Work item
Can you write out every line from the start of the records below through the line containing "html: <div>2023-01-11 16:16:14,487", leaving out any pictures?

---+---

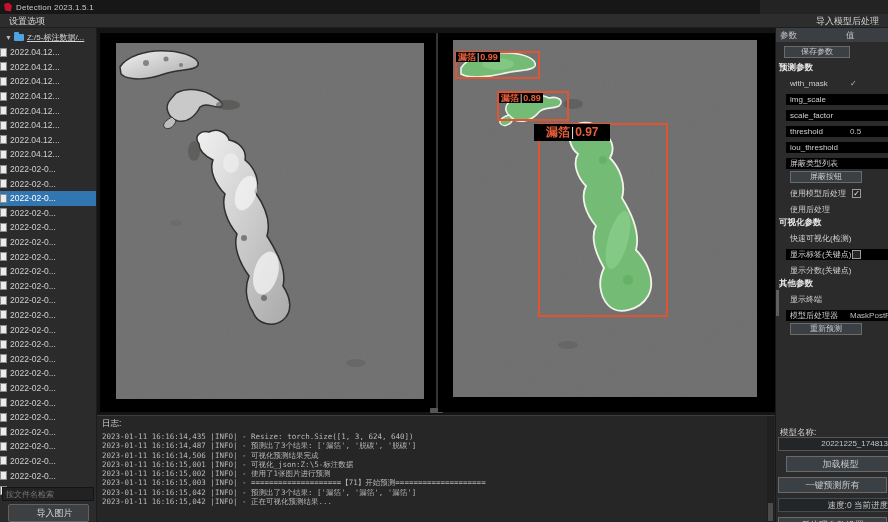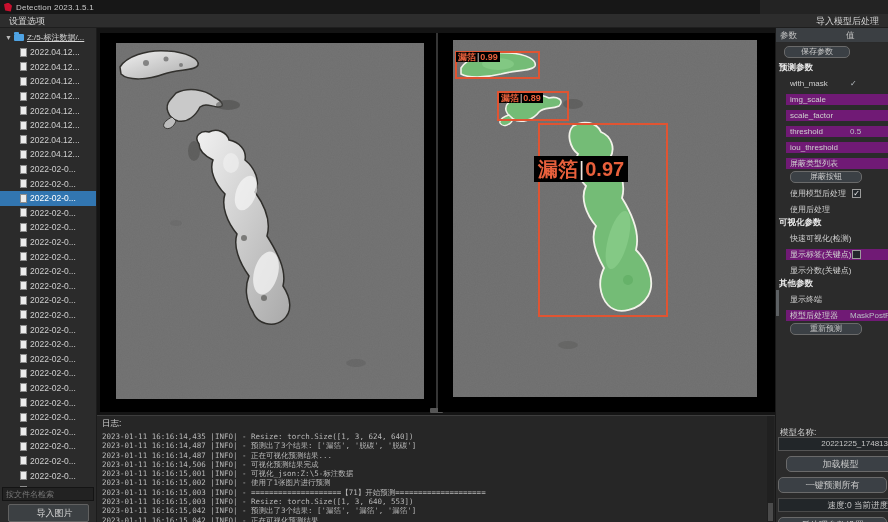"2022.04.12..." .tree-item { padding-left: 20px -> none }
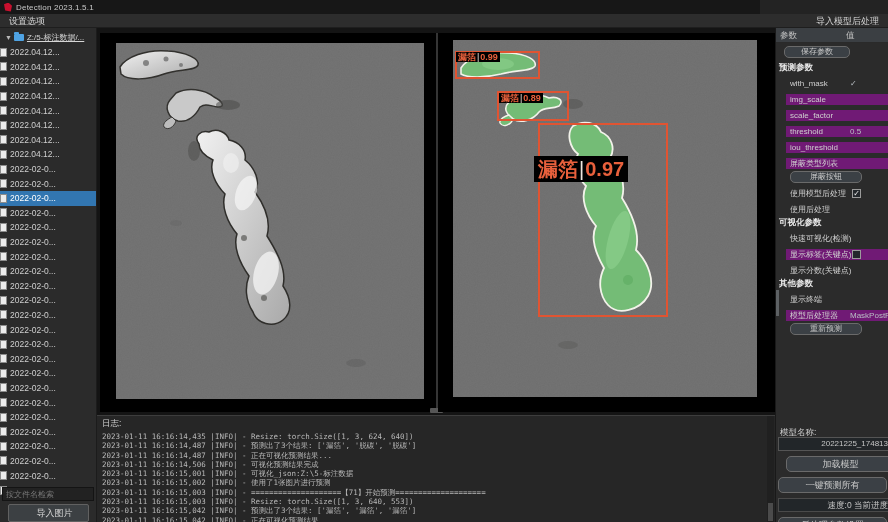"保存参数" .btn { border-radius: 5px -> 0 }
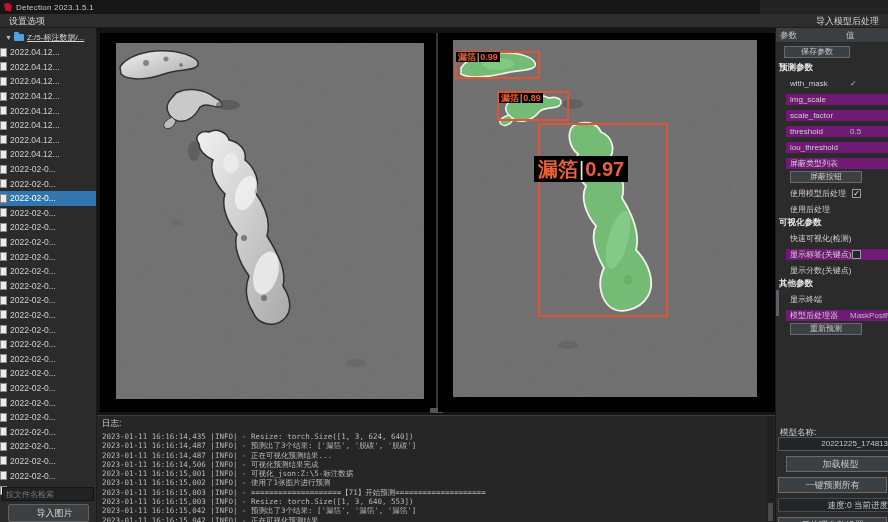"img_scale" .param-row.raised { background: #701a75 -> #000000 }
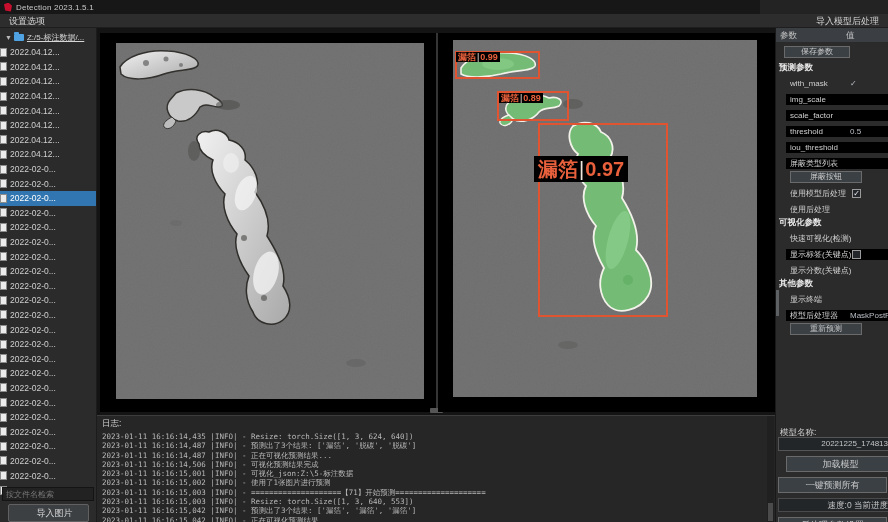"漏箔|0.97" .det-l3 { font-size: 20px -> 12px; margin-top: 32px -> none; padding: 2px 4px -> 2px 12px }
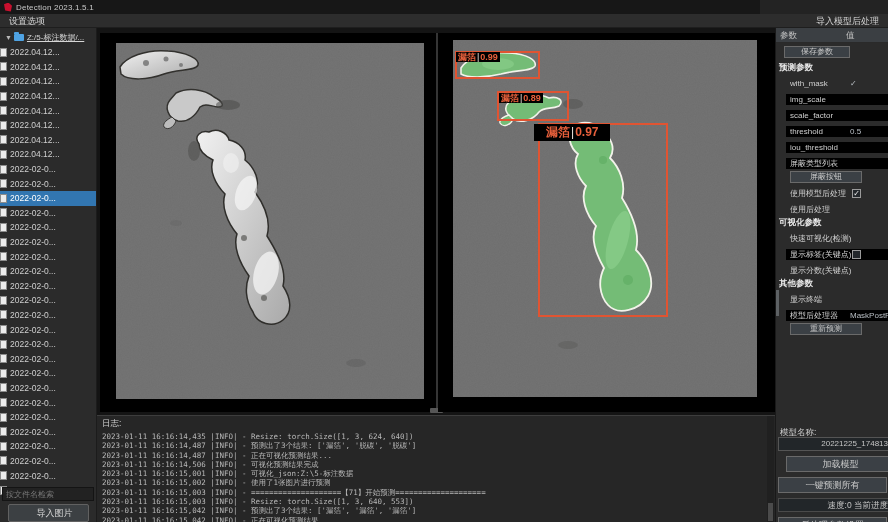"2023-01-11 16:16:14,487 |INFO| - 正在可视化预测结果..." div.log-line { html: <div>2023-01-11 16:16:14,487 |INFO| - 正在可视化预测结果...</div> -> none }
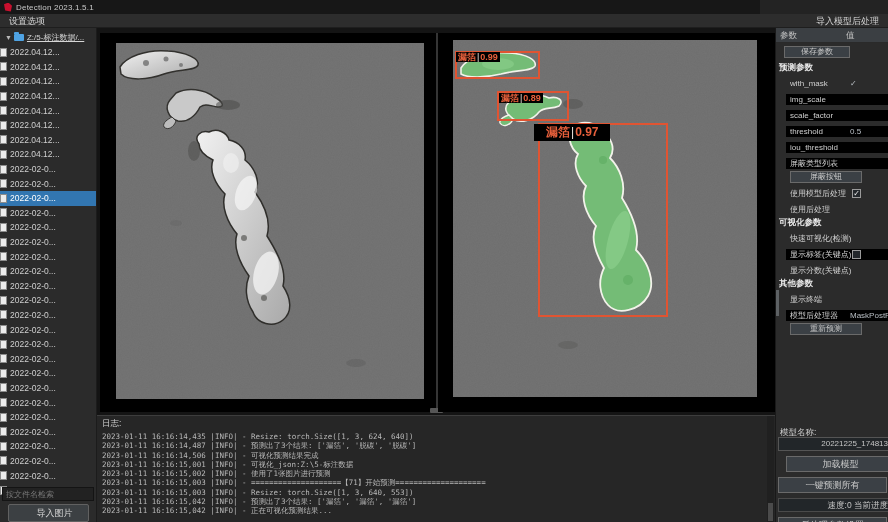"2023-01-11 16:16:15,003 |INFO| - Resize:" div.log-line { html: <div>2023-01-11 16:16:15,003 |INFO| - Resize: torch.Size([1, 3, 640, 553])</div> -> none }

---+---

Solved exercise
"2022.04.12..." .tree-item { padding-left: 20px -> none }
"保存参数" .btn { border-radius: 5px -> 0 }
"img_scale" .param-row.raised { background: #701a75 -> #000000 }
"漏箔|0.97" .det-l3 { font-size: 20px -> 12px; margin-top: 32px -> none; padding: 2px 4px -> 2px 12px }
"2023-01-11 16:16:14,487 |INFO| - 正在可视化预测结果..." div.log-line { html: <div>2023-01-11 16:16:14,487 |INFO| - 正在可视化预测结果...</div> -> none }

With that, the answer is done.